Metadata-Version: 2.4
Name: ExcelAlchemy
Version: 2.0.0rc1
Summary: A Python library for reading and writing Excel files with Pydantic-based schemas.
Keywords: excel,openpyxl,pydantic,minio,schema
Author-email: Ray <hrui835@gmail.com>
Requires-Python: >=3.12
Description-Content-Type: text/markdown
Classifier: Development Status :: 4 - Beta
Classifier: Intended Audience :: Developers
Classifier: License :: OSI Approved :: MIT License
Classifier: Operating System :: OS Independent
Classifier: Programming Language :: Python
Classifier: Programming Language :: Python :: 3
Classifier: Programming Language :: Python :: 3 :: Only
Classifier: Programming Language :: Python :: 3.12
Classifier: Programming Language :: Python :: 3.13
Classifier: Programming Language :: Python :: 3.14
Classifier: Topic :: Office/Business :: Financial :: Spreadsheet
Classifier: Topic :: Software Development :: Libraries :: Python Modules
License-File: LICENSE
Requires-Dist: pydantic[email] >=2.12, <3
Requires-Dist: openpyxl >=3.1.5, <4
Requires-Dist: pendulum >=3.2.0, <4
Requires-Dist: minio >=7.2.20, <8 ; extra == "development"
Requires-Dist: pre-commit ; extra == "development"
Requires-Dist: pyright==1.1.408 ; extra == "development"
Requires-Dist: pytest ; extra == "development"
Requires-Dist: coverage ; extra == "development"
Requires-Dist: pytest-cov ; extra == "development"
Requires-Dist: ruff ; extra == "development"
Requires-Dist: minio >=7.2.20, <8 ; extra == "minio"
Project-URL: Documentation, https://github.com/RayCarterLab/ExcelAlchemy#readme
Project-URL: Home, https://github.com/RayCarterLab/ExcelAlchemy
Project-URL: Issues, https://github.com/RayCarterLab/ExcelAlchemy/issues
Project-URL: Repository, https://github.com/RayCarterLab/ExcelAlchemy
Provides-Extra: development
Provides-Extra: minio

# ExcelAlchemy

[中文 README](./README_cn.md) · [About](./ABOUT.md) · [Architecture](./docs/architecture.md) · [Locale Policy](./docs/locale.md) · [Changelog](./CHANGELOG.md) · [Migration Notes](./MIGRATIONS.md)

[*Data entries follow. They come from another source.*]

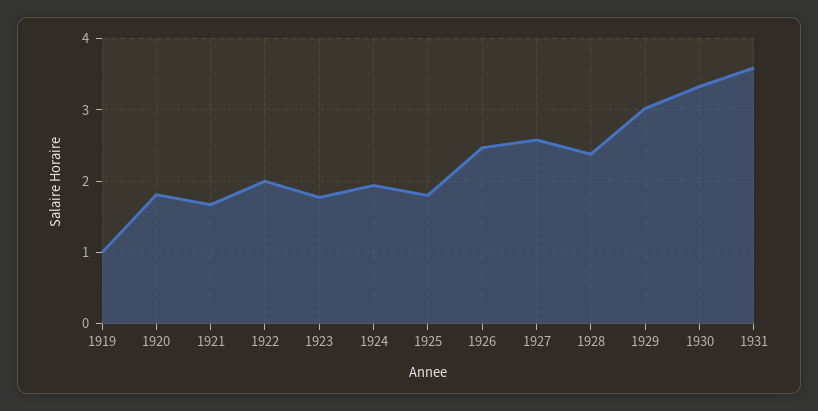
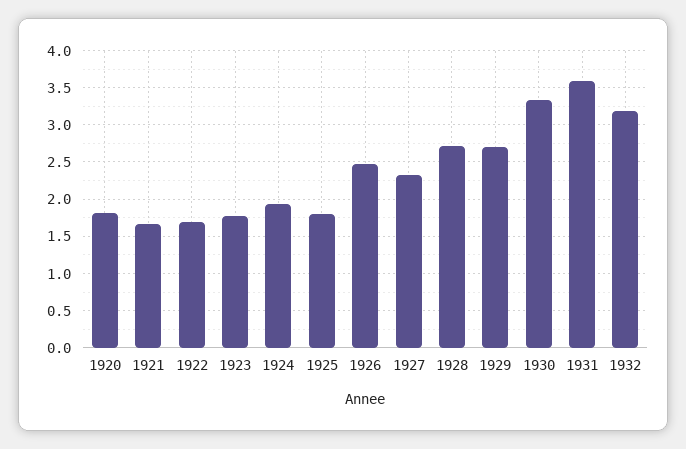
1919: 1 -> none
1922: 2 -> 1.7
1927: 2.6 -> 2.3
1928: 2.4 -> 2.7
1929: 3 -> 2.7
1932: none -> 3.2

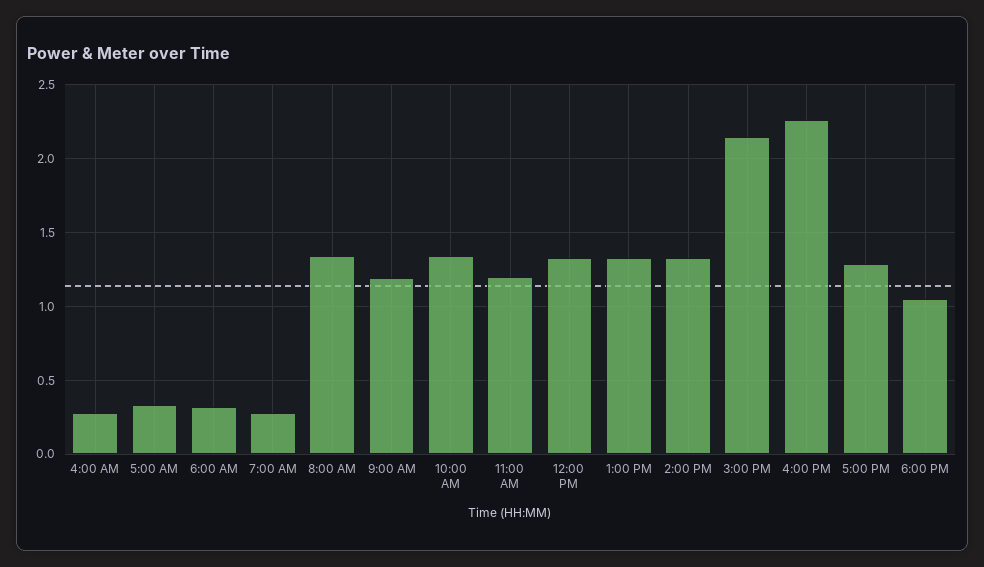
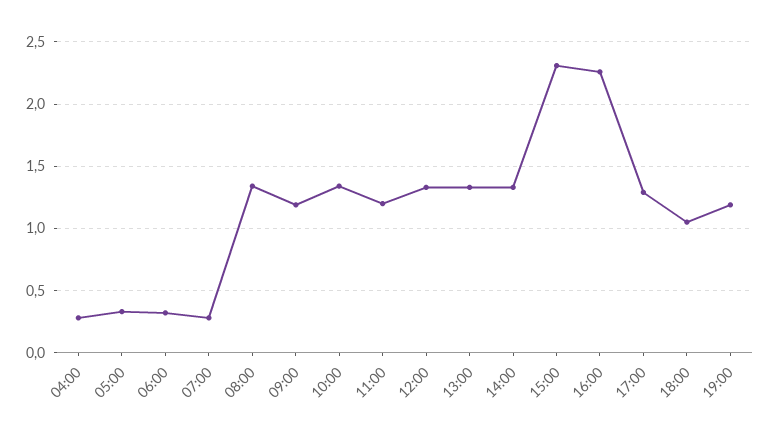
3:00 PM: 2.15 -> 2.3
19:00: none -> 1.2

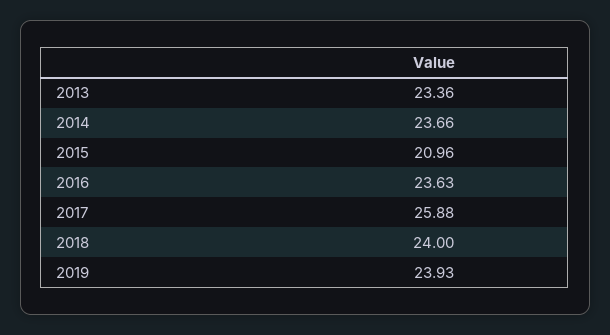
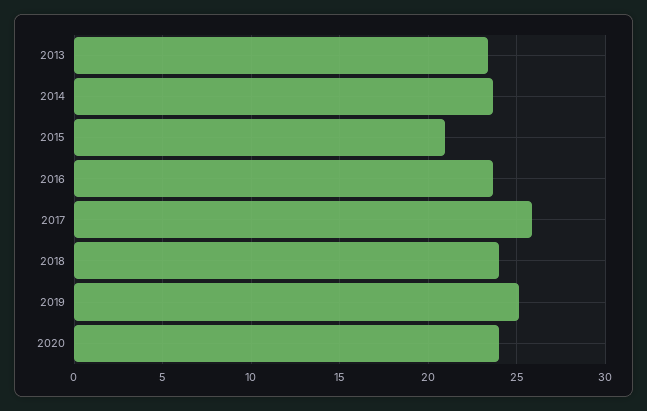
2019: 23.93 -> 25
2020: none -> 24

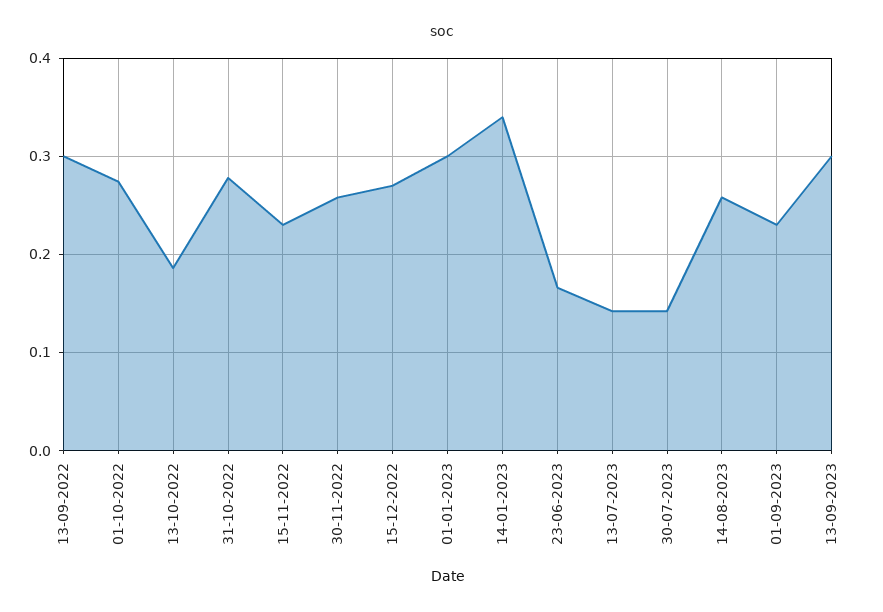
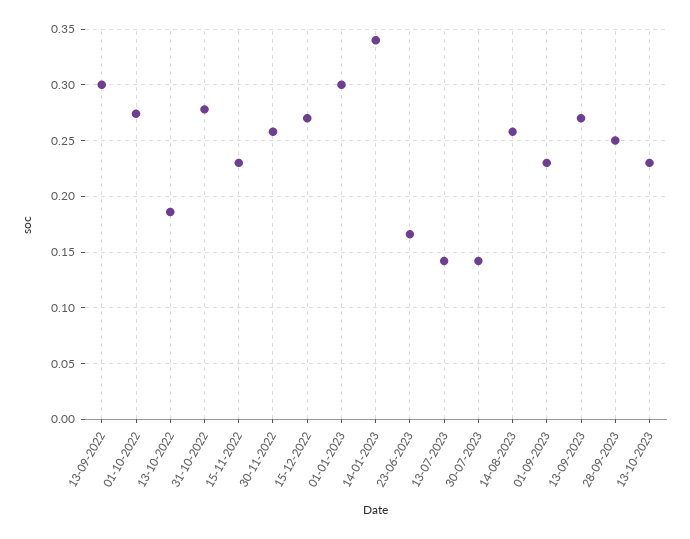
13-09-2023: 0.3 -> 0.27
28-09-2023: none -> 0.25
13-10-2023: none -> 0.23

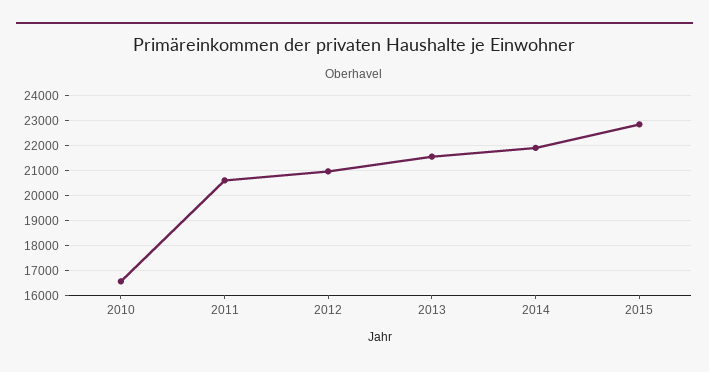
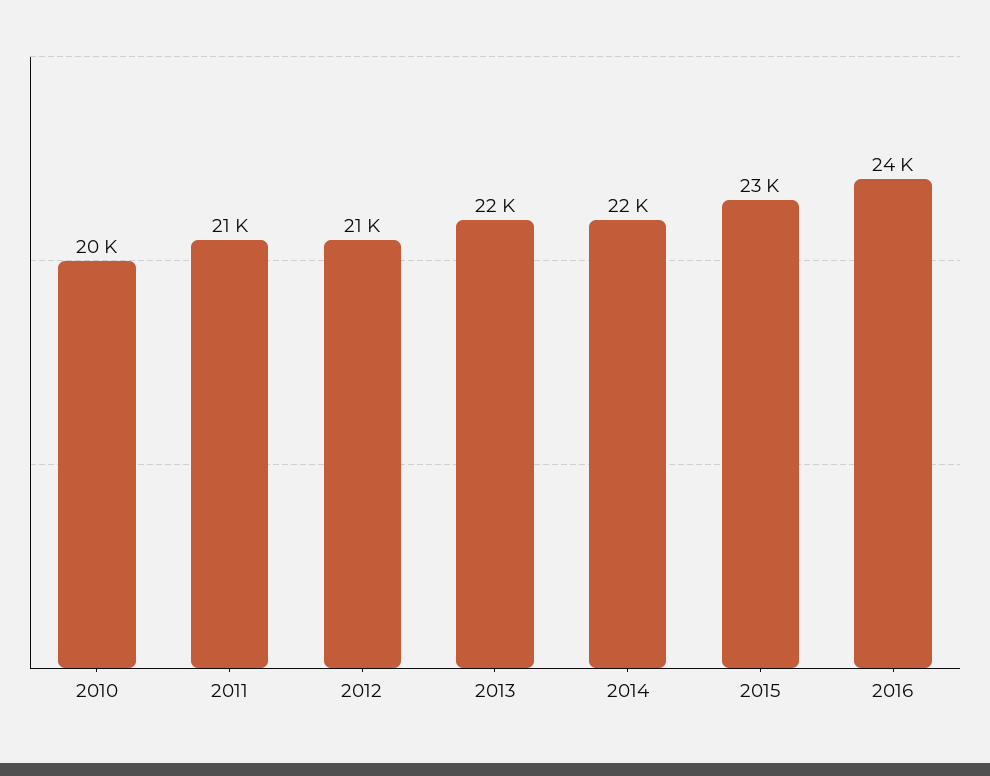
2010: 16500 -> 20000
2016: none -> 24000

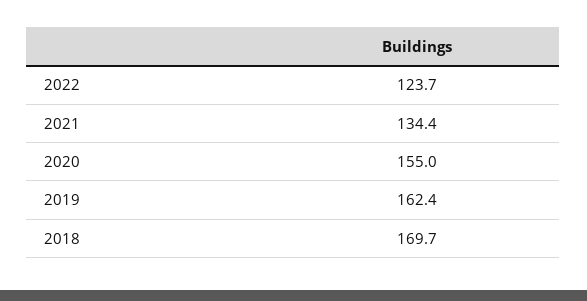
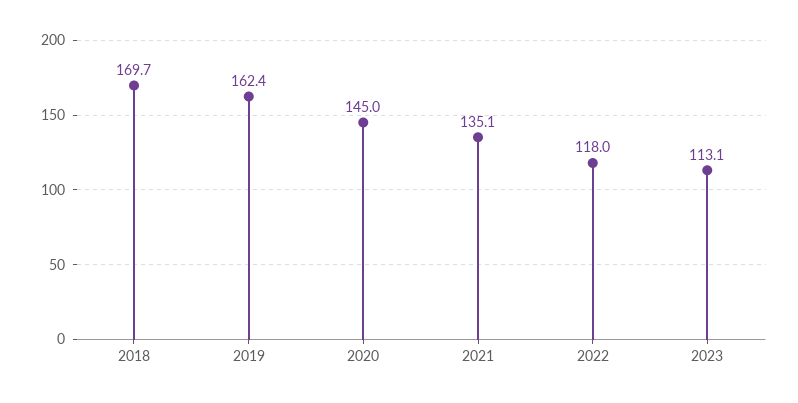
2022: 123.7 -> 118
2021: 134.4 -> 135.1
2020: 155 -> 145
2023: none -> 113.1

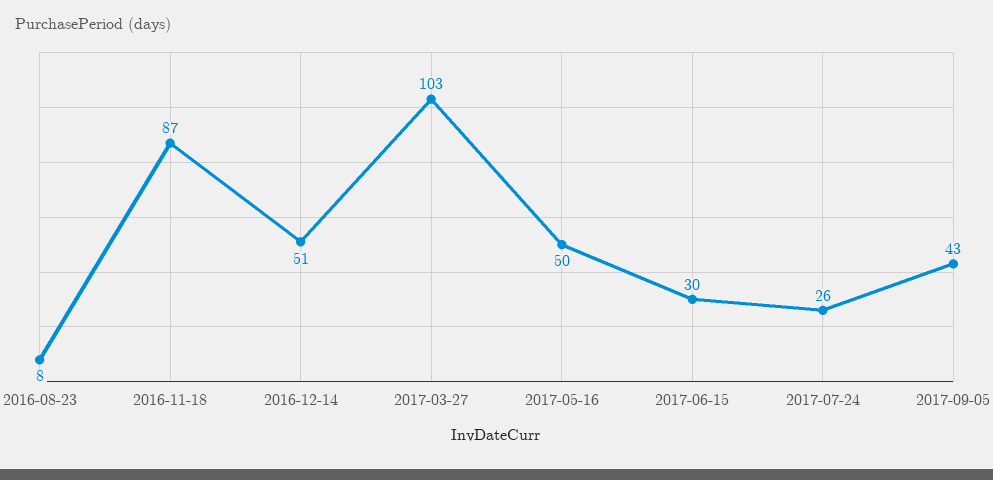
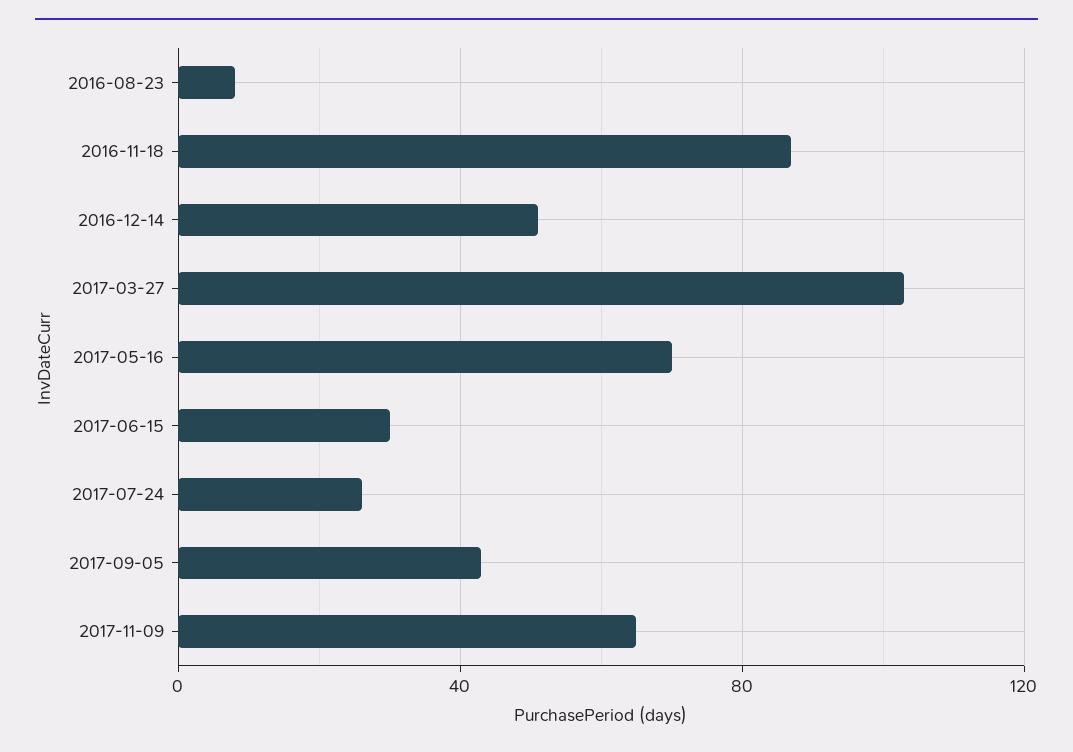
2017-05-16: 50 -> 70
2017-11-09: none -> 65

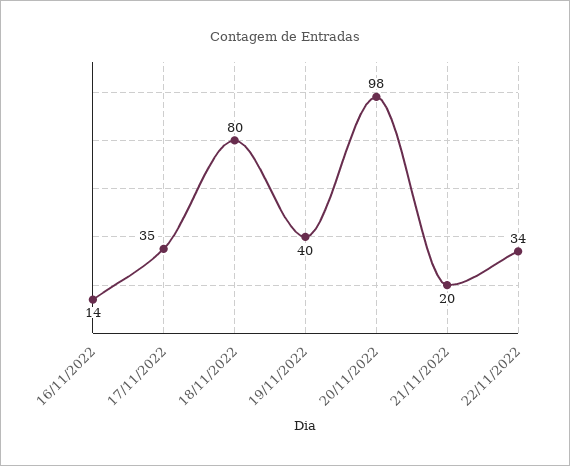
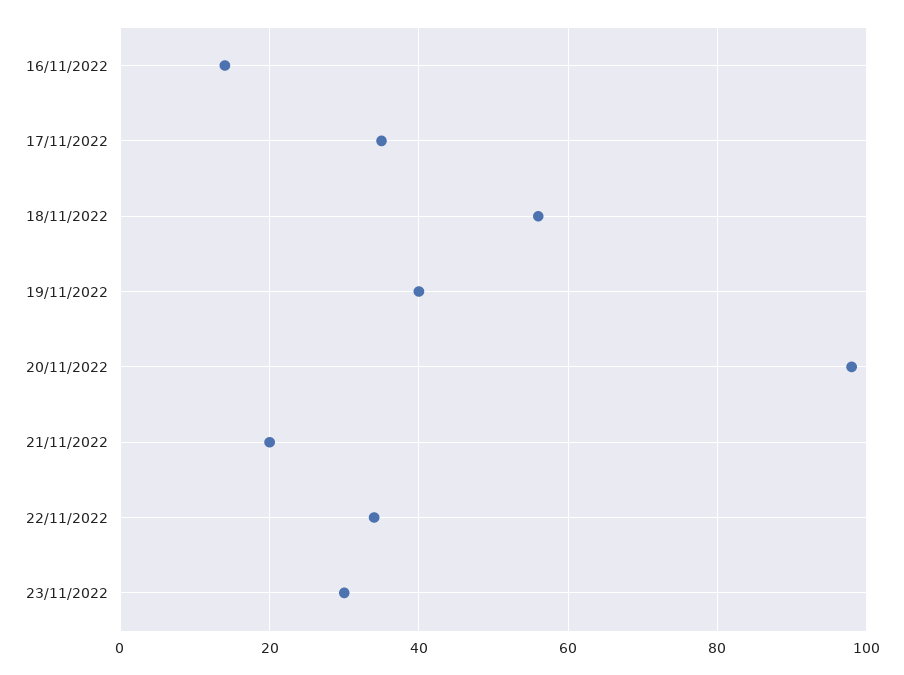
18/11/2022: 80 -> 55
23/11/2022: none -> 30

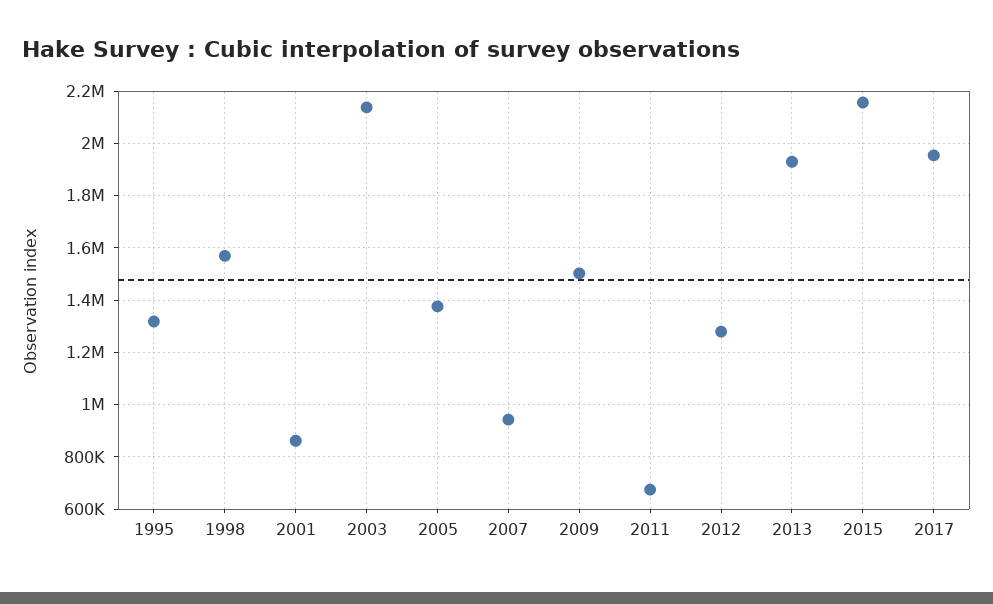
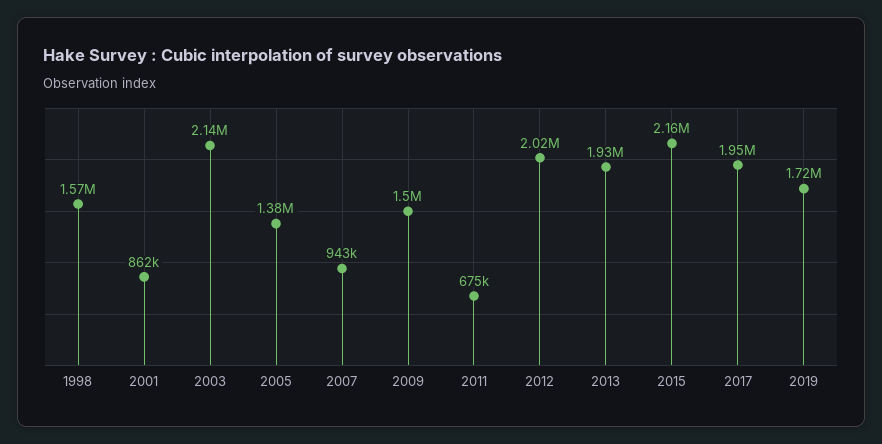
1995: 1325000 -> none
2012: 1275000 -> 2020000
2019: none -> 1720000

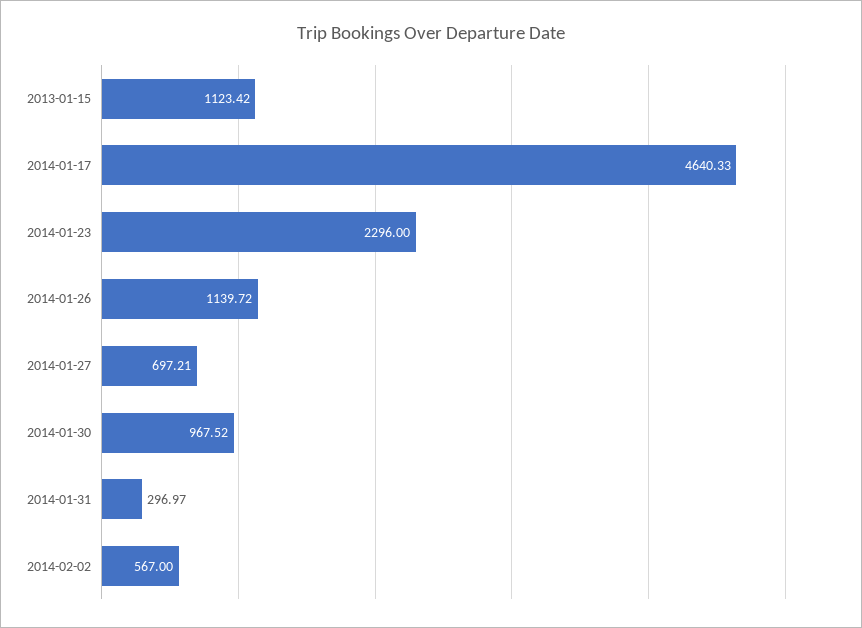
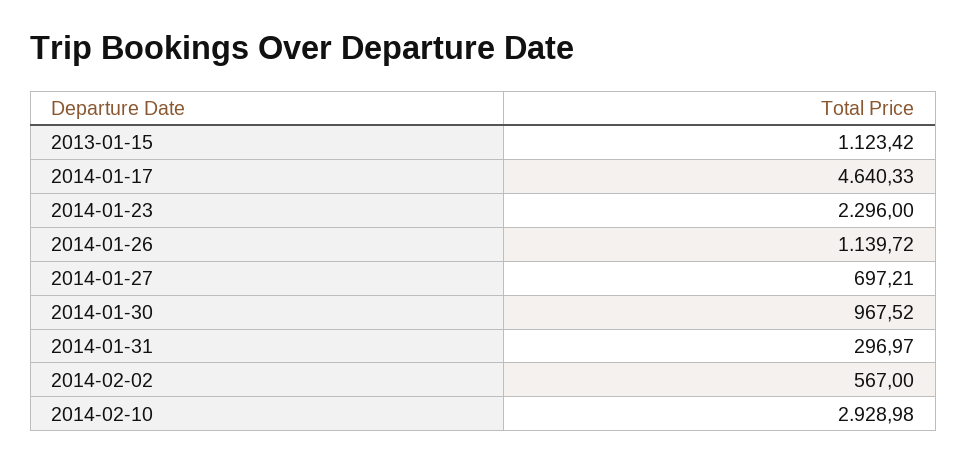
2014-02-10: none -> 2928.98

ExcelAlchemy is a schema-driven Excel import/export library for Python.
It turns Pydantic models into Excel templates, validates spreadsheet input back into application data, and keeps the import/export workflow explicit, typed, and extensible.

This repository is also a design artifact.
It documents a series of deliberate engineering choices: `src/` layout, Pydantic v2 migration, pandas removal, pluggable storage, `uv`-based workflows, and locale-aware workbook output.

The current release track being prepared is `2.0.0rc1`, the first public release candidate for ExcelAlchemy 2.0.

## What This Project Is

- A library for building Excel workflows from typed schemas.
- A reference implementation of “facade outside, focused components inside”.
- A portfolio project that emphasizes architecture, migration strategy, and maintainability.

## What This Project Is Not

- Not a general spreadsheet analysis library.
- Not a pandas-first data wrangling tool.
- Not a GUI spreadsheet editor.
- Not a fully generic forms framework.

## Why This Exists

Many internal systems still receive business data through Excel.
The painful part is rarely “reading a file”; it is keeping templates, validation rules, row-level error reporting, and backend integration consistent across projects.

ExcelAlchemy treats Excel as a typed contract:

- the model defines the shape
- field metadata defines the workbook experience
- import execution is separated from parsing
- storage is an interchangeable strategy, not a hard-coded implementation

## Highlights

- Pydantic v2-based schema extraction and validation
- Locale-aware workbook text with `locale='zh-CN' | 'en'`
- Pluggable storage via `ExcelStorage`
- No pandas runtime dependency
- Python 3.12-3.14 support, with 3.14 as the primary target
- `uv`-based development and CI workflow
- Contract tests that protect import/export behavior during refactors

## Architecture

ExcelAlchemy exposes a small public surface and delegates the real work to internal components.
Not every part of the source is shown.